Los médicos lo habían diagnosticado; los músculos de sus piernas estaban prácticamente todos necróticos, requiriendo una amputación completa, lo que significaba que tendría que pasar el resto de su vida en una silla de ruedas.
Así, el odio de Zhao Ziliang hacia Hao Jian no era sin razón.
Zheng Fei, aunque callado, tenía ojos lo suficientemente agudos para matar, transmitiendo claramente todo.
Hao Jian echó un vistazo a Zhao Ziliang, suspiró, luego después de unos pasos de carrera, pateó justo en la cara de Zhao Ziliang, enviándolo a él y a su silla de ruedas volando, antes de volver caminando malhumorado.
—¿Qué estás haciendo?
—preguntó Kong Xiaozhen con una sonrisa, aunque su sonrisa se había vuelto más fría.
Porque justo frente a él, Hao Jian se atrevió a golpear a su perro; como dice el dicho, pegarle al perro es provocar al dueño.
¡Ahora, la acción de Hao Jian era un desafío directo para él!
—Estaba demasiado ruidoso, hablando por todas partes y perdiendo tu cara, así que me tomé la libertad de disciplinarlo por ti —dijo Hao Jian.
Hao Jian asintió seriamente a Kong Xiaozhen, con un aspecto que parecía decir ‘solo estoy considerando tu reputación’.
—Realmente eres una persona interesante —comentó Kong Xiaozhen con exasperación.
Kong Xiaozhen dijo que era interesante, pero todos sabían, de hecho, que no lo era en absoluto.
—Si me conocieras, descubrirías que no solo soy interesante.

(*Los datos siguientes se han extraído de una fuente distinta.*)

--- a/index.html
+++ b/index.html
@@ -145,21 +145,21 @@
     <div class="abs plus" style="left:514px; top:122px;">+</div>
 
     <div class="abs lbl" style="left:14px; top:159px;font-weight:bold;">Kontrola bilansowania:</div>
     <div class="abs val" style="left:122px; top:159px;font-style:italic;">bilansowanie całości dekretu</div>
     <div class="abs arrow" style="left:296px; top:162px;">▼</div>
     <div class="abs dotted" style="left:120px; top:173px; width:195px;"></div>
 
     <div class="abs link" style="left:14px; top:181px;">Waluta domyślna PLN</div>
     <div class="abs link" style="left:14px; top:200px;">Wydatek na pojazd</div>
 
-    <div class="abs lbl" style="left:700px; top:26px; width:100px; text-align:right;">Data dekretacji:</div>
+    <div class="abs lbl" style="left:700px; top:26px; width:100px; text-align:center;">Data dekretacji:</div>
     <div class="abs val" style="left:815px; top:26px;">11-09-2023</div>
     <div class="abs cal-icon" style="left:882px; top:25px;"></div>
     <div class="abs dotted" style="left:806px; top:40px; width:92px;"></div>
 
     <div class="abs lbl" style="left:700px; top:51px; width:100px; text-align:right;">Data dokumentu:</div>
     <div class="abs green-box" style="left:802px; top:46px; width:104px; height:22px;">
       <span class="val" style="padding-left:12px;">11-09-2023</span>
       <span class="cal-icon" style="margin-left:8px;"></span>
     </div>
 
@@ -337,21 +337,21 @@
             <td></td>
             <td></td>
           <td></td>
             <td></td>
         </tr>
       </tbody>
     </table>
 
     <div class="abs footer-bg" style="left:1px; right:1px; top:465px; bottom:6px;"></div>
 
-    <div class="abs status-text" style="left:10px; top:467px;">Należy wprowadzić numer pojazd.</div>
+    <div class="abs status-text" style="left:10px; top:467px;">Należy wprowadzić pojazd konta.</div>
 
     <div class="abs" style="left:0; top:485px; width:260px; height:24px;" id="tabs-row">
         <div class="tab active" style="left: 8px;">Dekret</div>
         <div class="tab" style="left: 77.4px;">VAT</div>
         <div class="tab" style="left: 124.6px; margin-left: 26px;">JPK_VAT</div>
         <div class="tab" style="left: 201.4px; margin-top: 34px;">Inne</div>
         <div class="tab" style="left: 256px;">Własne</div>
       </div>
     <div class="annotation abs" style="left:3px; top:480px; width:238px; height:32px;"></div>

¡También soy bastante guapo!
—mencionó tímido Hao Jian a Kong Xiaozhen.
—…
—¿Qué piensas sobre las condiciones que mencioné hoy?

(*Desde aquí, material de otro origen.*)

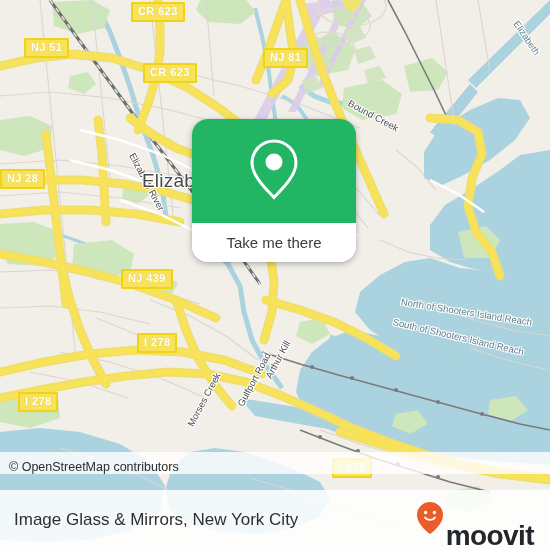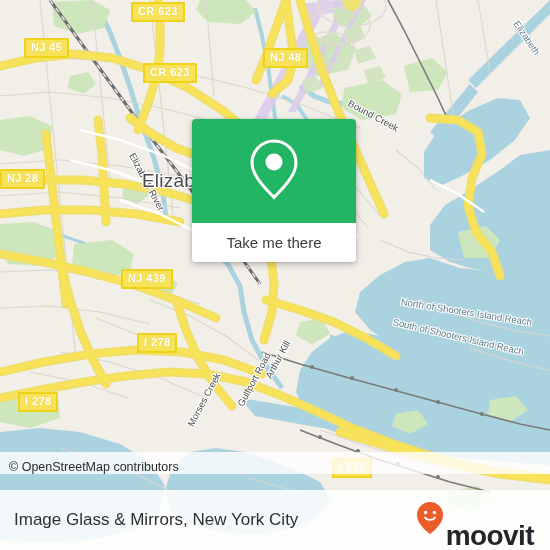--- a/index.html
+++ b/index.html
@@ -43,21 +43,21 @@
       1px 1px 0 rgba(255,255,255,.95), -1px -1px 0 rgba(255,255,255,.95),
       1px -1px 0 rgba(255,255,255,.95), -1px 1px 0 rgba(255,255,255,.95);
   }
   .city{font-size:19px;color:#4a4a4a;letter-spacing:.2px;}
   .water-lbl{color:#5f7d8c;font-size:9.5px;}
   .road-lbl{color:#4a4a4a;font-size:9.5px;}
 
   
   #card{
     position:absolute;left:192px;top:119px;width:164px;height:143px;
-    border-radius:4px;overflow:hidden;
+    border-radius:16px;overflow:hidden;
     background:#ffffff;
     box-shadow:0 2px 6px rgba(0,0,0,.28), 0 0 0 .5px rgba(0,0,0,.06);
   }
   #card-top{
     position:absolute;left:0;top:0;width:164px;height:104px;
     background:#22B563;
     display:flex;align-items:center;justify-content:center;
   }
   #card-btn{
     position:absolute;left:0;top:104px;width:164px;height:39px;
@@ -306,22 +306,22 @@
           <path d="M300 200 L330 216 L358 236"></path>
           <path d="M430 180 L458 194 L484 212"></path>
           <path d="M210 120 L240 136 L268 154"></path>
         </g>
 
       </g>
     </svg>
 
     <div id="shields-layer">
         <div class="shield" style="left: 131px; top: 2px;">CR 623</div>
-        <div class="shield" style="left: 24px; top: 38px;">NJ 45</div>
-        <div class="shield" style="left: 263px; top: 48px;">NJ 48</div>
+        <div class="shield" style="left: 24px; top: 38px;">NJ 51</div>
+        <div class="shield" style="left: 263px; top: 48px;">NJ 81</div>
         <div class="shield" style="left: 143px; top: 63px;">CR 623</div>
         <div class="shield" style="left: 0px; top: 169px;">NJ 28</div>
         <div class="shield" style="left: 89px; top: 269px; margin-left: 32px;">NJ 439</div>
         <div class="shield" style="left: 137px; top: 333px;">I 278</div>
         <div class="shield" style="left: 18px; top: 392px;">I 278</div>
         <div class="shield" style="left: 332px; top: 458px;">I 278</div>
       </div>
 
     <div id="labels-layer">
         <div class="maplabel water-lbl" style="left: 401px; top: 296px; transform: rotate(9deg); transform-origin: left center;">North of Shooters Island Reach</div>

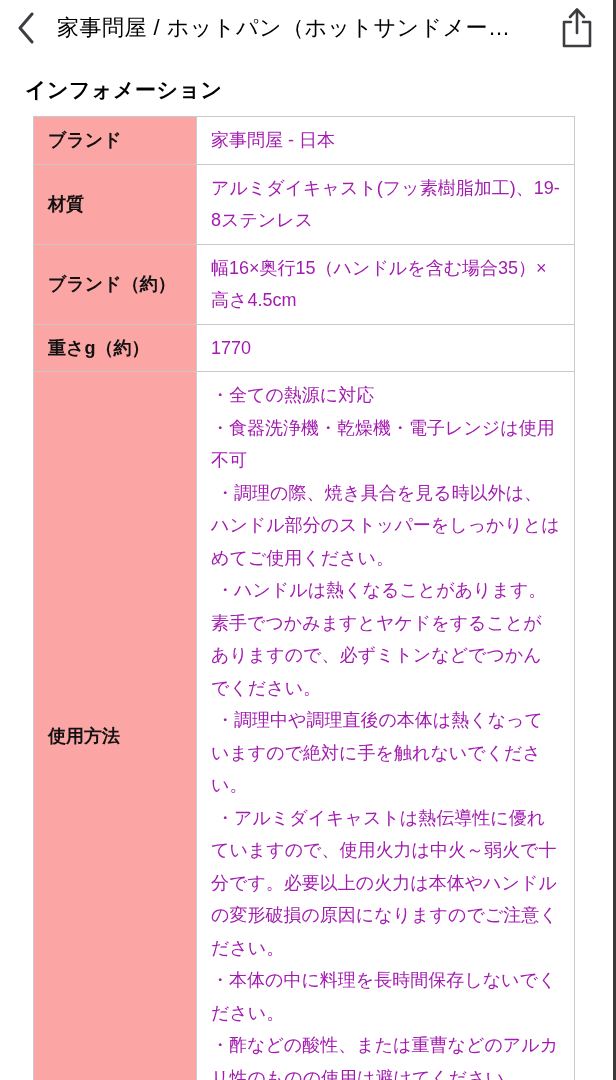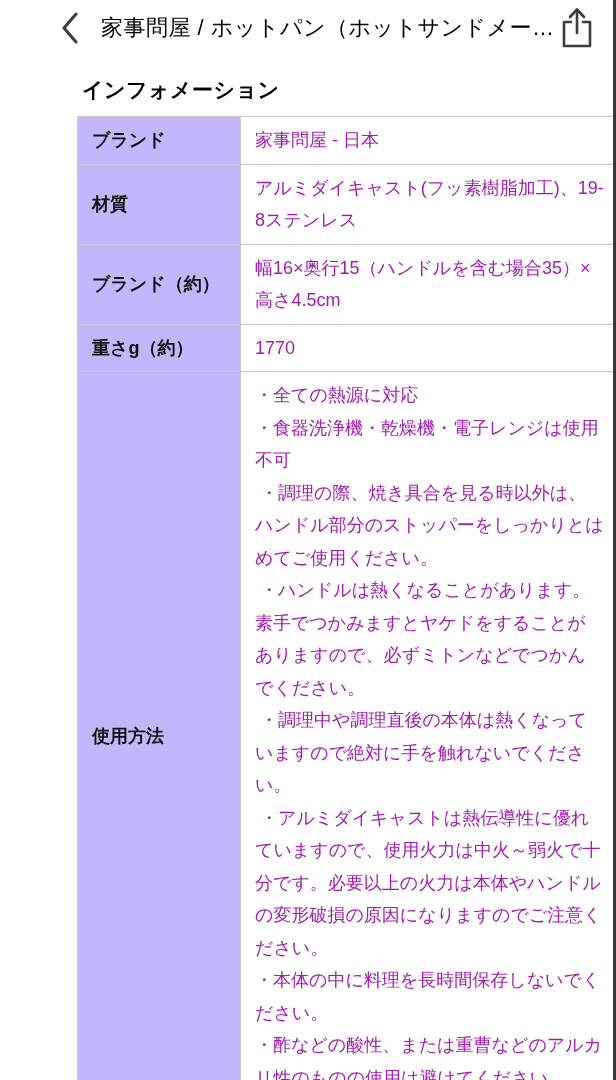--- a/index.html
+++ b/index.html
@@ -5,21 +5,20 @@
   html,body{margin:0;padding:0;background:#ffffff;}
   .screen{
     position:relative;
     width:616px;height:1080px;
     box-sizing:border-box;
     background:#ffffff;
     border-right:3px solid #3a3a3a;
     overflow:hidden;
     font-family:"Liberation Sans","DejaVu Sans",sans-serif;
     color:#1a1a1a;
-    padding-left:44px;
   }
   
   .navbar{
     display:flex;align-items:center;
     height:56px;
     padding:0 14px 0 13px;
   }
   .back-btn{
     display:flex;align-items:center;justify-content:center;
     width:26px;height:40px;
@@ -35,21 +34,21 @@
     overflow:hidden;
     letter-spacing:0.5px;
   }
   .share-btn{
     display:flex;align-items:center;justify-content:center;
     width:44px;height:48px;
     background:none;border:none;padding:0;cursor:pointer;
   }
   
   .section-heading{
-    margin:20px 0 12px 38px;
+    margin:20px 0 12px 25px;
     font-size:21px;
     font-weight:700;
     color:#000000;
     letter-spacing:0.5px;
   }
   
   table.info{
     margin-left:33px;
     border-collapse:collapse;
     table-layout:fixed;
@@ -59,21 +58,21 @@
     border:1px solid #cacaca;
     font-size:18px;
     line-height:32.5px;
     padding:7px 14px;
     vertical-align:middle;
     text-align:left;
     word-break:break-word;
   }
   table.info th{
     width:163px;
-    background:#c4b5fd;
+    background:#fca5a5;
     font-weight:700;
     color:#111111;
   }
   table.info td{
     width:378px;
     background:#ffffff;
     font-weight:400;
     color:#a21caf;
   }
   td.multiline{white-space:pre-line;}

—preguntó Kong Xiaozhen, recuperándose de su asombro momentáneo y con una fina sonrisa.
—Oh, ¿el asunto de las acciones?
El cincuenta por ciento es demasiado, ¿qué tal un poco menos?
—dijo Hao Jian.
—¿Menos?
¿Cuánto menos?
—preguntó Kong Xiaozhen.
Kong Xiaozhen quería reír pero no pudo.
¿Realmente Hao Jian todavía estaba regateando con él en un momento como este?
¿No se daba cuenta de la importancia de las palabras ‘Joven Maestro Kong’?
—Cuarenta y nueve punto cinco por ciento, te doy punto cinco por ciento.
¿Qué tal eso?
Generoso, ¿verdad!
—rió Hao Jian alegremente, como si él mismo fuera el Maestro Kuo.
Y al escuchar esto, la sonrisa de Kong Xiaozhen se volvió rígida, su rostro exudaba lentamente un aura asesina.
El cincuenta por ciento era lo que él exigía, y el cero punto cinco por ciento parecía más una limosna de Hao Jian, dado el orgulloso carácter de Kong Xiaozhen; ¿posiblemente lo aceptaría?
—¿Estás jugando conmigo?
—observó Kong Xiaozhen a Hao Jian, sonriendo sin ningún humor.
—¿Qué, no es suficiente para ti?
No es tan poco, el punto cinco por ciento todavía vale unos cuantos millones —dijo Hao Jian con una sonrisa.